I want to see how much bang-for-buck I get for my money compared to the 2010 video card I have in my PC right now.

There are some sites that give you "HD5870 vs GTX660Ti" for example, but they are the exception.

The problem with new benchmark software is it removes the ability to compare with previous hardware. i.e. 3Dmark06 (from 2010) gives my card "23611" but 3Dmark11 (from last year) gives the 660 Ti "9027". That's no help to anyone. Both cards will run in my PC, so I want a meaningful comparison.

If 3DMark have a database of comparable test results for hardware going back some time that they share with purchasers of the software, then I'd be interested to know more, otherwise not.

3dmark does have a database of results, but its a different for each 3dmark they release. You'd have to run the older dx9 benchmark versions (I dont recall the latest 3dmark which went only to dx9) to be able to compare to the widest range of hardware/os.

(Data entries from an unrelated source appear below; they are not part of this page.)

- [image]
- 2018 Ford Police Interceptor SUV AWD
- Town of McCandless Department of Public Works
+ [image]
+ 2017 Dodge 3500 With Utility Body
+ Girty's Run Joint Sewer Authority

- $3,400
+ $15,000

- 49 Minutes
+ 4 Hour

You could also compare those numbers to futuremarks online database.
You can specify what version of 3dmark in the advanced search.

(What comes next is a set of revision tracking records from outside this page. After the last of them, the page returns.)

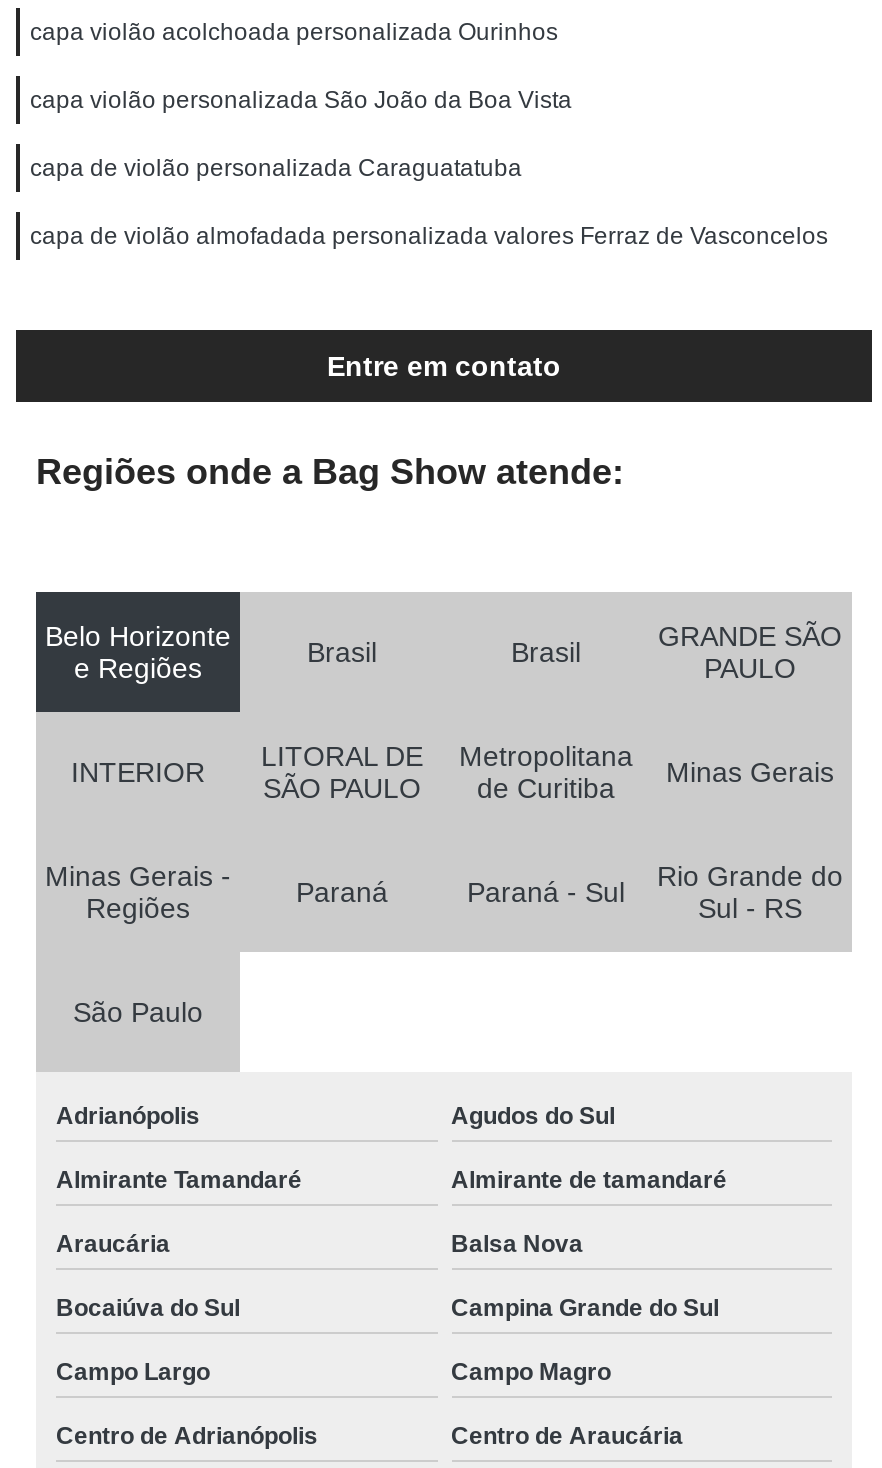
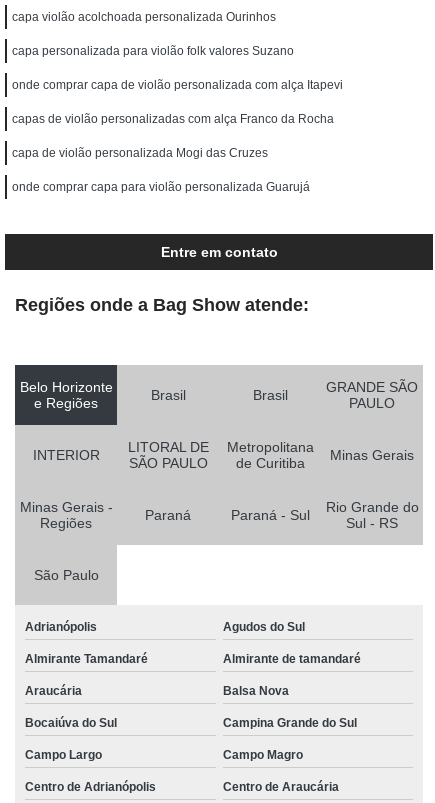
- capa violão personalizada São João da Boa Vista
- capa de violão personalizada Caraguatatuba
- capa de violão almofadada personalizada valores Ferraz de Vasconcelos
+ capa personalizada para violão folk valores Suzano
+ onde comprar capa de violão personalizada com alça Itapevi
+ capas de violão personalizadas com alça Franco da Rocha
+ capa de violão personalizada Mogi das Cruzes
+ onde comprar capa para violão personalizada Guarujá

I find the most useful thing for getting a rough estimate of old or strange (like mobile) graphics cards and new ones is tom's hierarchy charts for video cards (it has tiers going back to the nvidia TNT). It also helps makes sense of ATI's horrible model naming schemes (and sometimes nvidia does similar confusing things), and see where they fall. And you can see how far down intel integrated is (although the 4000 is at least not terrible).,3107-7.html

So (in a made up example pulling numbers out of thin air) if say I have a tier 7 card, and a tier 1 graphics card costs $700, and a tier 2 graphics card costs $500, tier 3 costs $400, tier 4 costs $350, tier 5 costs $300, tier 6 costs $250, then the minimum to upgrade that tier 7 card would be $250, and to upgrade it significantly I'd have to spend $350 or more.

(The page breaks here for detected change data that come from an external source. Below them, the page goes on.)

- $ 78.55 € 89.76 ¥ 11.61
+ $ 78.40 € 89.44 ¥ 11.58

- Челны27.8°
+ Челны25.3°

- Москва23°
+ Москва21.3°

Also I find it useful when someone asks me what graphics card to get. I ask them to tell me what they want to spend, and show them that chart and say something like: "for $200 you can get a tier X card, and it will cost $300 or more to move up significantly. In the $200 range these are the nvidia and ATI cards that have the same tier of performance, so I suggest looking for a sale on these"

This comment was edited on Feb 5, 2013, 18:35.